Bug 1220390

Summary: fips pattern not found
Product: [openSUSE] PUBLIC SUSE Linux Enterprise Micro 6.0 Reporter: Martin Loviska <mloviska>
Component: PatternsAssignee: Marcus Meissner <meissner>
Status: RESOLVED FIXED QA Contact: Jose Lausuch <jalausuch>
Severity: Normal    
Priority: P1 - Urgent CC: felix.niederwanger, giacomo.leidi, jsrain, meissner, tjyrinki
Version: unspecified   
Target Milestone: ---   
Hardware: Other   
OS: Other   
Whiteboard:
Found By: --- Services Priority:
Business Priority: Blocker: ---
Marketing QA Status: --- IT Deployment: ---
Attachments: zypper.log

Description Martin Loviska 2024-02-27 08:17:47 UTC 
Created attachment 873020 [details]
zypper.log

Trying to setup fips on sle-micro 6.0 does not work as the pattern package is missing. 

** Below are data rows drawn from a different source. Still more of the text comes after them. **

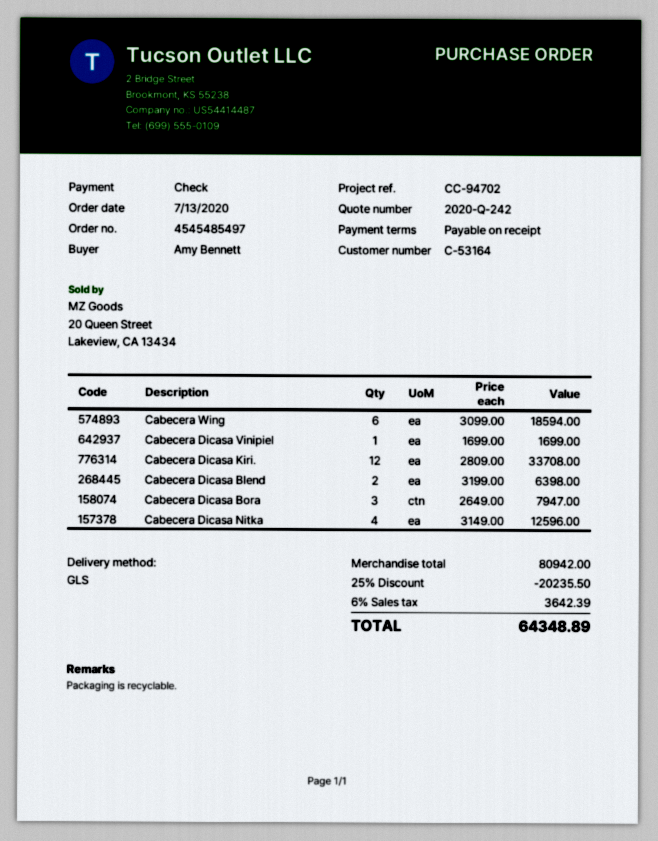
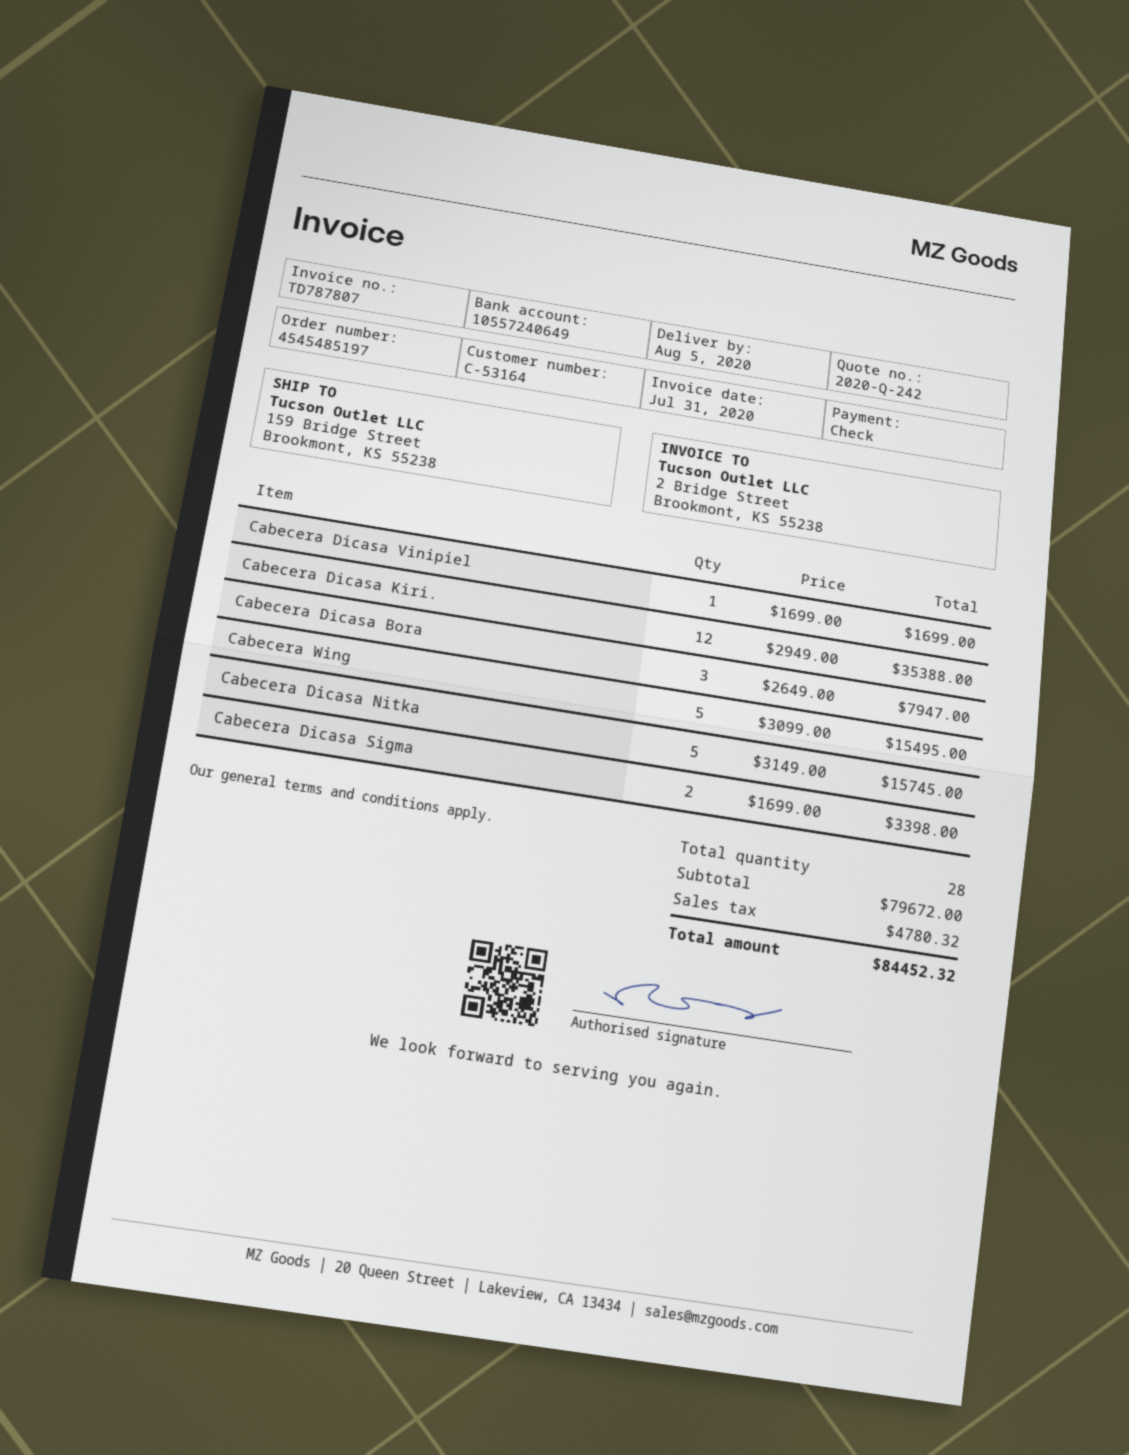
order number: 4545485497 -> 4545485197
Cabecera Wing: 6 x 3099.00 = 18594.00 -> 5 x 3099.00 = 15495.00
Cabecera Dicasa Kiri.: 12 x 2809.00 = 33708.00 -> 12 x 2949.00 = 35388.00
Cabecera Dicasa Blend: 2 x 3199.00 = 6398.00 -> none
Cabecera Dicasa Nitka: 4 x 3149.00 = 12596.00 -> 5 x 3149.00 = 15745.00
Cabecera Dicasa Sigma: none -> 2 x 1699.00 = 3398.00
subtotal: 80942.00 -> 79672.00
discount: 25% = 20235.50 -> none
tax: 3642.39 -> 4780.32
total: 64348.89 -> 84452.32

> # transactional-update setup-fips


2024-02-27 09:07:16 tukit 4.5.0 started
2024-02-27 09:07:16 Options: call 3 zypper install -y --auto-agree-with-product-licenses pattern() = fips
2024-02-27 09:07:18 Executing `zypper install -y --auto-agree-with-product-licenses pattern() = fips`:
Refreshing service 'SUSE_Linux_Enterprise_Micro_6.0_x86_64'.
Loading repository data...
Reading installed packages...
'pattern() = fips' not found in package names. Trying capabilities.
No provider of 'pattern() = fips' found.
2024-02-27 09:07:18 Application returned with exit status 104.
ERROR: zypper install on /.snapshots/3/snapshot failed with exit code 104!
Use '--interactive' for manual problem resolution.
2024-02-27 09:07:18 tukit 4.5.0 started
2024-02-27 09:07:18 Options: call 3 sed -i -e s|\(^GRUB_CMDLINE_LINUX_DEFAULT=.*\)"|\1 fips=1"|g /etc/default/grub
2024-02-27 09:07:20 Executing `sed -i -e s|\(^GRUB_CMDLINE_LINUX_DEFAULT=.*\)"|\1 fips=1"|g /etc/default/grub`:
2024-02-27 09:07:20 Application returned with exit status 0.
2024-02-27 09:07:20 Transaction completed.
Creating new initrd
2024-02-27 09:07:20 tukit 4.5.0 started
2024-02-27 09:07:20 Options: call 3 dracut --force --regenerate-all
2024-02-27 09:07:22 Executing `dracut --force --regenerate-all`:
dracut[I]: Executing: /usr/bin/dracut --kver=6.4.0-7-default --force


> localhost:~ # zypper se fips
> Refreshing service 'SUSE_Linux_Enterprise_Micro_6.0_x86_64'.
> Loading repository data...
> Reading installed packages...

S | Name              | Summary                                                            | Type
--+-------------------+--------------------------------------------------------------------+--------
  | alp_fips          | FIPS 140-3 Support                                                 | pattern
  | dracut-fips       | Dracut modules to build a dracut initramfs with an integrity check | package
  | openssh-fips      | OpenSSH FIPS crypto module HMACs                                   | package
  | patterns-alp-fips | FIPS 140-3 Support                                                 | package
Comment 2 Timo Jyrinki 2024-02-27 13:02:22 UTC 
As a sidenote the alp_fips pattern itself is functional (see fips_setup at https://openqa.suse.de/tests/13619286).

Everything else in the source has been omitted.